So here we are, at our end point for the summer. We’ve been having fun here, but we’ve been without electricity, so I haven’t been able to update.
Now, we’re in a slip, complete with hook-ups and showers, but I mistakenly took home our computer with a card reader, and brought a computer without one. So the pictures will have to wait until tomorrow, when we go back home.
In the meantime, here are some stories about our adventures:
Beanie and the Wave
We arrived at the sea wall on Tuesday, which gave the three of us time to play on Wednesday and Thursday, before getting ready for Rob’s moped rally over the weekend. One of the first things we did, of course, was explore the river walk.

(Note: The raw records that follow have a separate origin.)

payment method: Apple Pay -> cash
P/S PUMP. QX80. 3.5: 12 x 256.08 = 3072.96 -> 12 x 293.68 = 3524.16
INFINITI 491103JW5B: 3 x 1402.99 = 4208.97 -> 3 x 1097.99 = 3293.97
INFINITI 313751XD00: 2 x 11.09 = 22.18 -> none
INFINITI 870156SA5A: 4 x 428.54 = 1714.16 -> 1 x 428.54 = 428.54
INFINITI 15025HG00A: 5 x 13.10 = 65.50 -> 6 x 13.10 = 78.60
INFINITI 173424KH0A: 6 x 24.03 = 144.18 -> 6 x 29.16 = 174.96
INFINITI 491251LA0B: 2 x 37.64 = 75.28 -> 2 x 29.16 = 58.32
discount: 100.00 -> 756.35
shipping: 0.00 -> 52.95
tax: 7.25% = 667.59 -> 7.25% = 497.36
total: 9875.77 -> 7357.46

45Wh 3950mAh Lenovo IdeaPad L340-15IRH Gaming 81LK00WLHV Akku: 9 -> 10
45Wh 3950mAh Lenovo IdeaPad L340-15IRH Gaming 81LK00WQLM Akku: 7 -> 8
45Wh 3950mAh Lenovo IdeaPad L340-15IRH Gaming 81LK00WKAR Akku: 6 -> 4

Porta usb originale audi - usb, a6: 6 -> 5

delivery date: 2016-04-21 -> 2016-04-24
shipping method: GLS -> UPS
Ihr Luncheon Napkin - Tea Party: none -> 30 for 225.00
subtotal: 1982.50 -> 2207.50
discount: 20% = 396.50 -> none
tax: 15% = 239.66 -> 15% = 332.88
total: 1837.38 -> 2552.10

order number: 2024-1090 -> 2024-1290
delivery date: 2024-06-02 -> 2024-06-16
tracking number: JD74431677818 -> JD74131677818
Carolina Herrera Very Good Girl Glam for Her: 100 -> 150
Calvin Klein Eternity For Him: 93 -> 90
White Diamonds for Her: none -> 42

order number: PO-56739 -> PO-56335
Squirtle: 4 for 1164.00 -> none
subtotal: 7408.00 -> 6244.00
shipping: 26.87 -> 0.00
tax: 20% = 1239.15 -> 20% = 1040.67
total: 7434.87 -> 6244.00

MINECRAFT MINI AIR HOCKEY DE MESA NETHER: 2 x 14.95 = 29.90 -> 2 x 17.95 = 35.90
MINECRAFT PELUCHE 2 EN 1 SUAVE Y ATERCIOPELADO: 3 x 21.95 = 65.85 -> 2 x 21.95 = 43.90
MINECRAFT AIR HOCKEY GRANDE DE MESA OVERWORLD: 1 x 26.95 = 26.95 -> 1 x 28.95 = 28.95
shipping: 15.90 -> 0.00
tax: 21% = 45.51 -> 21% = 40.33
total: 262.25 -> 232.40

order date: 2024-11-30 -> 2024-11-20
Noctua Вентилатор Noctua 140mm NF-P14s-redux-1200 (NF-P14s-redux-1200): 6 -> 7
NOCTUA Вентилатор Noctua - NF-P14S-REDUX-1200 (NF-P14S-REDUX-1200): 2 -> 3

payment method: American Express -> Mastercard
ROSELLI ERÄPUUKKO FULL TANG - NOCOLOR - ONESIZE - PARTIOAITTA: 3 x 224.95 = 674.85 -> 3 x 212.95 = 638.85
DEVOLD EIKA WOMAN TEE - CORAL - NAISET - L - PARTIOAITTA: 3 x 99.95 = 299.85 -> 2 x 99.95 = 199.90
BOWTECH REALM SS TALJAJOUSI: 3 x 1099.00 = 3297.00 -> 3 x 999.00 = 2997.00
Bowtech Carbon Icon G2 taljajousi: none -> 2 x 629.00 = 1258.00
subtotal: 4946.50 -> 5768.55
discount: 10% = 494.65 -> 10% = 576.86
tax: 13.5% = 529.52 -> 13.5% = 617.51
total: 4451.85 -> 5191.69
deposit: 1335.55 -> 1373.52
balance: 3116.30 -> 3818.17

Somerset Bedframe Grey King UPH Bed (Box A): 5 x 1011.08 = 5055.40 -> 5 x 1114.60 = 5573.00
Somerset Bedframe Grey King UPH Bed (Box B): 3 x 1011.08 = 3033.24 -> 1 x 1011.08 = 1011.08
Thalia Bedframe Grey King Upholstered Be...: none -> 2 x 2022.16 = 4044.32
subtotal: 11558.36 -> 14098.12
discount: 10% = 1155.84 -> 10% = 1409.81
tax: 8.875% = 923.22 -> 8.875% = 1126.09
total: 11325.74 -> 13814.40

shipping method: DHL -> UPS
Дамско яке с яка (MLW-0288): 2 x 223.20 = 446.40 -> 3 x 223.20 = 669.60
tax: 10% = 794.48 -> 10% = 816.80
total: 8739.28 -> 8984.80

Wednesday was a crazy day, with waves breaking over the end of the pier. The red flags were up on the beach, and few people ventured out far into the water. The pier itself was safe, although we got a little wet as we made our way toward the light house.
Rob and Beanie–with her life jacket on–made their way to the front of the light house, where a wave crashed right in front of them (they were still a safe distance from the edge). Beanie thought this was amazing and couldn’t stop talking and singing about it as we walked back to our slip.
There is always something going on here! We bought Beanie a lighthouse shirt, got free ice cream, cinnamon rolls, and coffee, and explored the splash park and playground.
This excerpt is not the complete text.